LISTED ENTRIES:
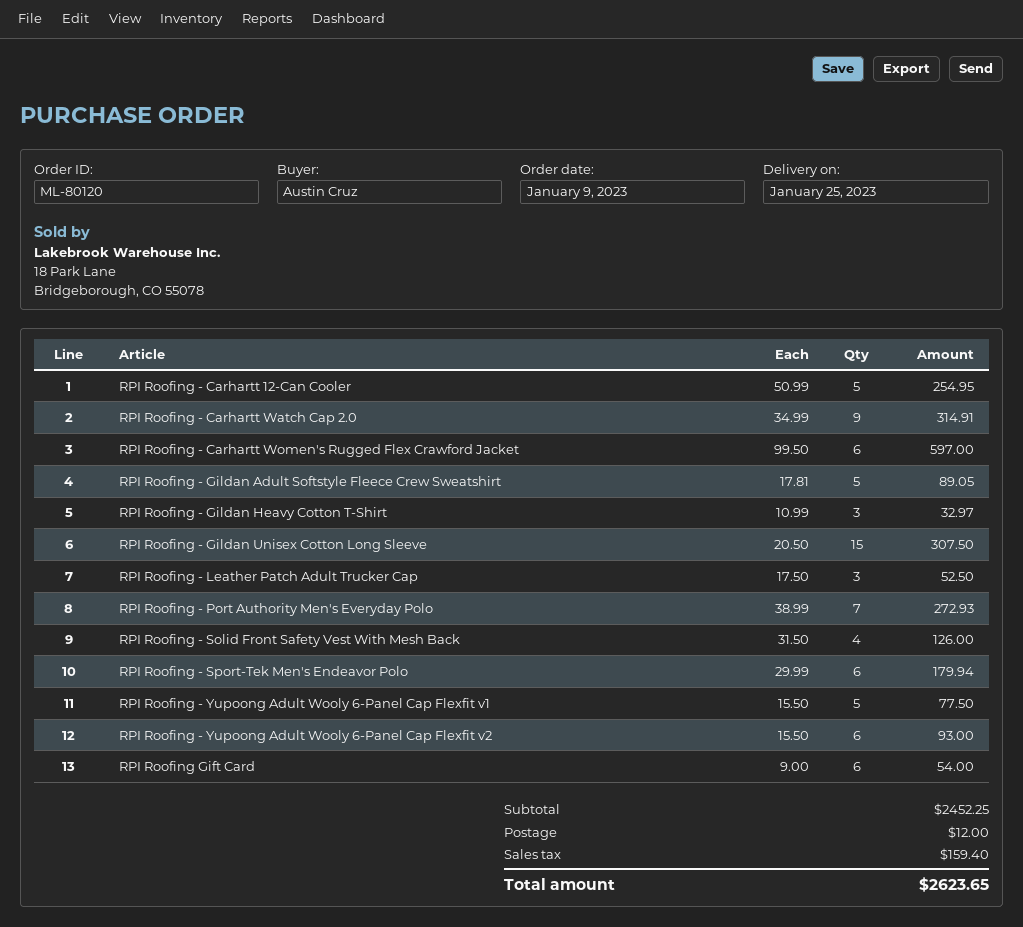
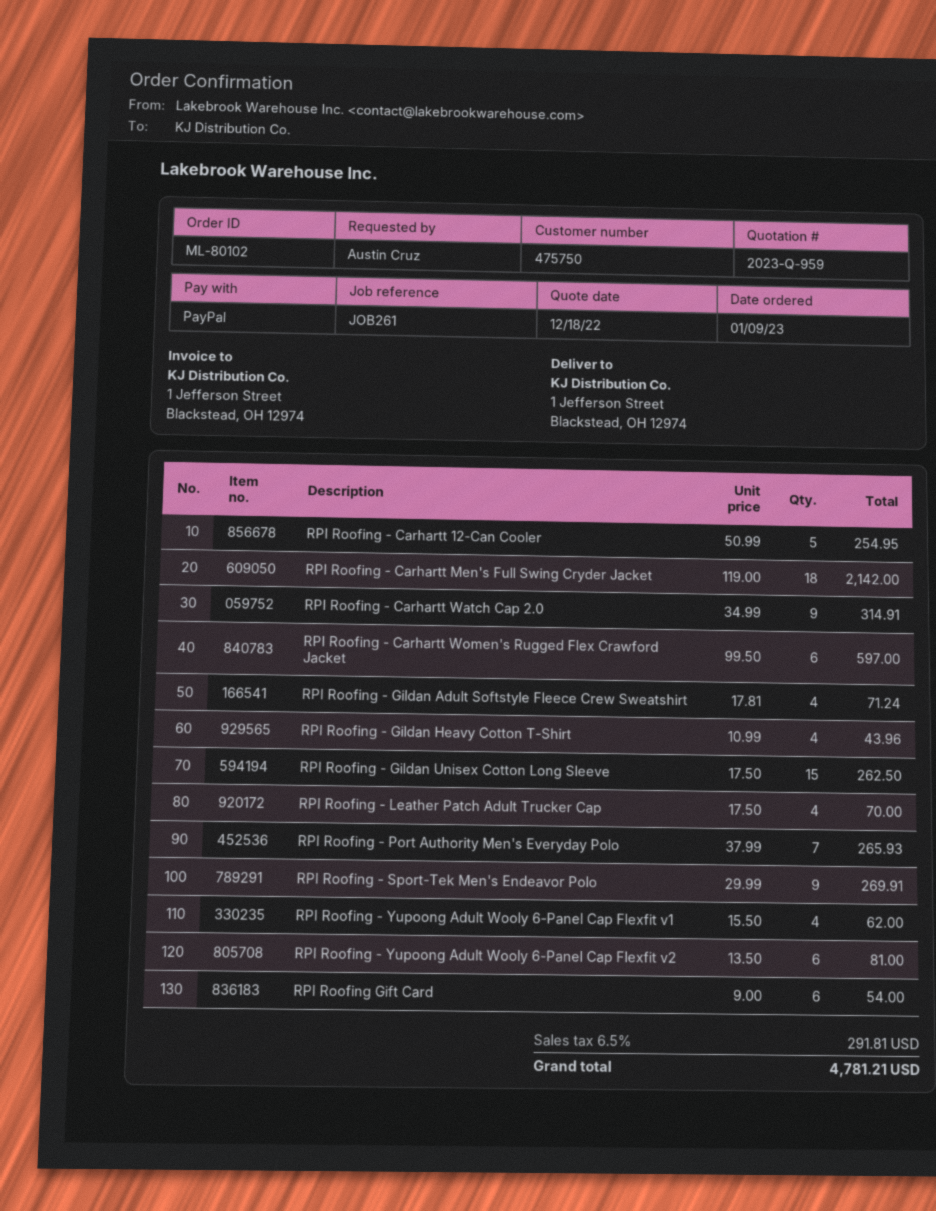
order number: ML-80120 -> ML-80102
RPI Roofing - Gildan Adult Softstyle Fleece Crew Sweatshirt: 5 x 17.81 = 89.05 -> 4 x 17.81 = 71.24
RPI Roofing - Gildan Heavy Cotton T-Shirt: 3 x 10.99 = 32.97 -> 4 x 10.99 = 43.96
RPI Roofing - Gildan Unisex Cotton Long Sleeve: 15 x 20.50 = 307.50 -> 15 x 17.50 = 262.50
RPI Roofing - Leather Patch Adult Trucker Cap: 3 x 17.50 = 52.50 -> 4 x 17.50 = 70.00
RPI Roofing - Port Authority Men's Everyday Polo: 7 x 38.99 = 272.93 -> 7 x 37.99 = 265.93
RPI Roofing - Solid Front Safety Vest With Mesh Back: 4 x 31.50 = 126.00 -> none
RPI Roofing - Sport-Tek Men's Endeavor Polo: 6 x 29.99 = 179.94 -> 9 x 29.99 = 269.91
RPI Roofing - Yupoong Adult Wooly 6-Panel Cap Flexfit v1: 5 x 15.50 = 77.50 -> 4 x 15.50 = 62.00
RPI Roofing - Yupoong Adult Wooly 6-Panel Cap Flexfit v2: 6 x 15.50 = 93.00 -> 6 x 13.50 = 81.00
RPI Roofing - Carhartt Men's Full Swing Cryder Jacket: none -> 18 x 119.00 = 2142.00
shipping: 12.00 -> none
tax: 159.40 -> 291.81
total: 2623.65 -> 4781.21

TASK OBJECTIVE:
Could you give the listing above again word for word, without any pictures?

SOLUTION TO THIS PROBLEM:
order number: ML-80120 -> ML-80102
RPI Roofing - Gildan Adult Softstyle Fleece Crew Sweatshirt: 5 x 17.81 = 89.05 -> 4 x 17.81 = 71.24
RPI Roofing - Gildan Heavy Cotton T-Shirt: 3 x 10.99 = 32.97 -> 4 x 10.99 = 43.96
RPI Roofing - Gildan Unisex Cotton Long Sleeve: 15 x 20.50 = 307.50 -> 15 x 17.50 = 262.50
RPI Roofing - Leather Patch Adult Trucker Cap: 3 x 17.50 = 52.50 -> 4 x 17.50 = 70.00
RPI Roofing - Port Authority Men's Everyday Polo: 7 x 38.99 = 272.93 -> 7 x 37.99 = 265.93
RPI Roofing - Solid Front Safety Vest With Mesh Back: 4 x 31.50 = 126.00 -> none
RPI Roofing - Sport-Tek Men's Endeavor Polo: 6 x 29.99 = 179.94 -> 9 x 29.99 = 269.91
RPI Roofing - Yupoong Adult Wooly 6-Panel Cap Flexfit v1: 5 x 15.50 = 77.50 -> 4 x 15.50 = 62.00
RPI Roofing - Yupoong Adult Wooly 6-Panel Cap Flexfit v2: 6 x 15.50 = 93.00 -> 6 x 13.50 = 81.00
RPI Roofing - Carhartt Men's Full Swing Cryder Jacket: none -> 18 x 119.00 = 2142.00
shipping: 12.00 -> none
tax: 159.40 -> 291.81
total: 2623.65 -> 4781.21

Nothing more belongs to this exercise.